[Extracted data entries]
======
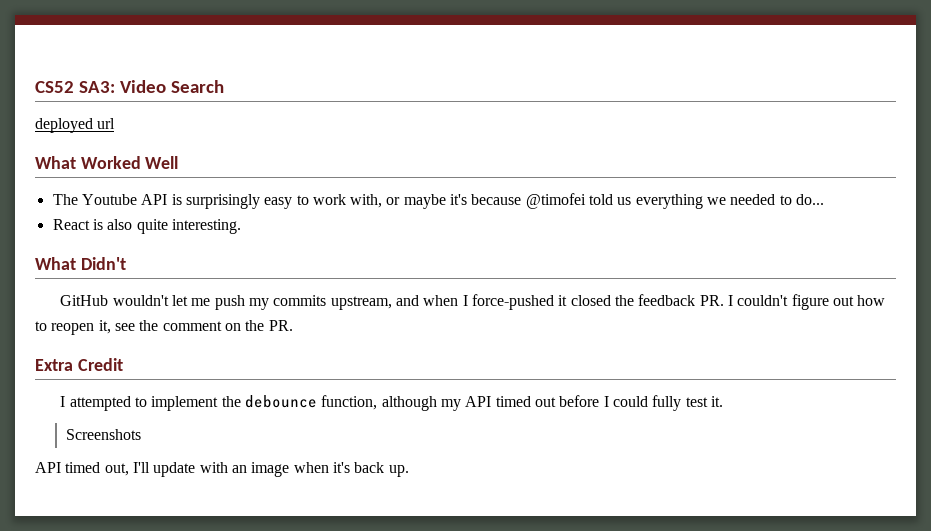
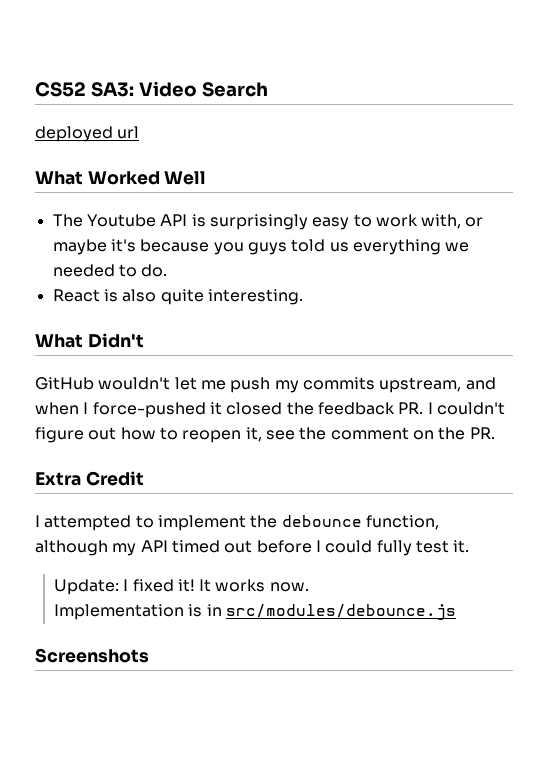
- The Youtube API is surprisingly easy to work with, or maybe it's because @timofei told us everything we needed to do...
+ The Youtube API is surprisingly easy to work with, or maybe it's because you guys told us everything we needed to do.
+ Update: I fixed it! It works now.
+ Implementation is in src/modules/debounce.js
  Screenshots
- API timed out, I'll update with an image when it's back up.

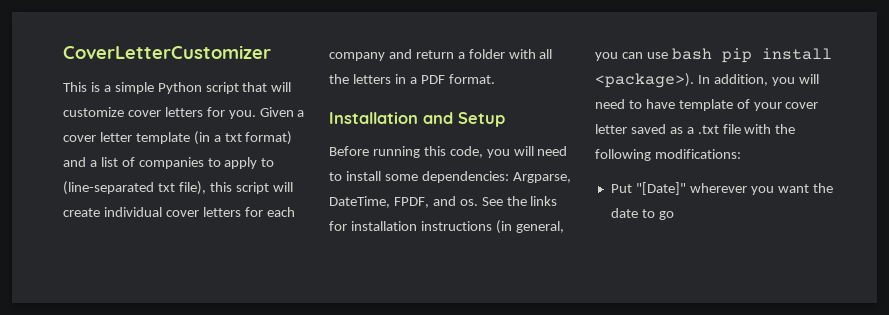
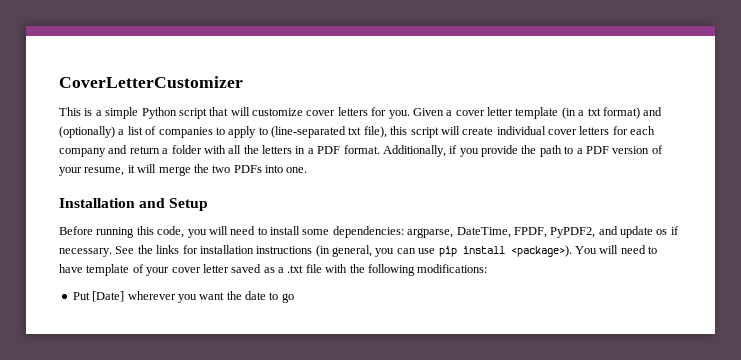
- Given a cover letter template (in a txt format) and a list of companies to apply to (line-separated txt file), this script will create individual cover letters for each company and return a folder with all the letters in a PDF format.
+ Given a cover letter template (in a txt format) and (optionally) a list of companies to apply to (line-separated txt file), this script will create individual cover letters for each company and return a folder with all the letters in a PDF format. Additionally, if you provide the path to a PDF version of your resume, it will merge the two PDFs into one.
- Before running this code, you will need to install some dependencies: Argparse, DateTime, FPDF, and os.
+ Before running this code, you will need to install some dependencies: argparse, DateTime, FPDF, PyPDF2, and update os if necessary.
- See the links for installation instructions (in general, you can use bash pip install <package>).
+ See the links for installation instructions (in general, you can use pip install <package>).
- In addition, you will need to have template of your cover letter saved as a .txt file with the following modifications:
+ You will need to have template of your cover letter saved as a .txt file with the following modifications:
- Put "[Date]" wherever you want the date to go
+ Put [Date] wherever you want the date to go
======
THE TASK
Search the data for the string "some" and copy every line where it appears.

EXERCISE SOLUTION
- Before running this code, you will need to install some dependencies: Argparse, DateTime, FPDF, and os.
+ Before running this code, you will need to install some dependencies: argparse, DateTime, FPDF, PyPDF2, and update os if necessary.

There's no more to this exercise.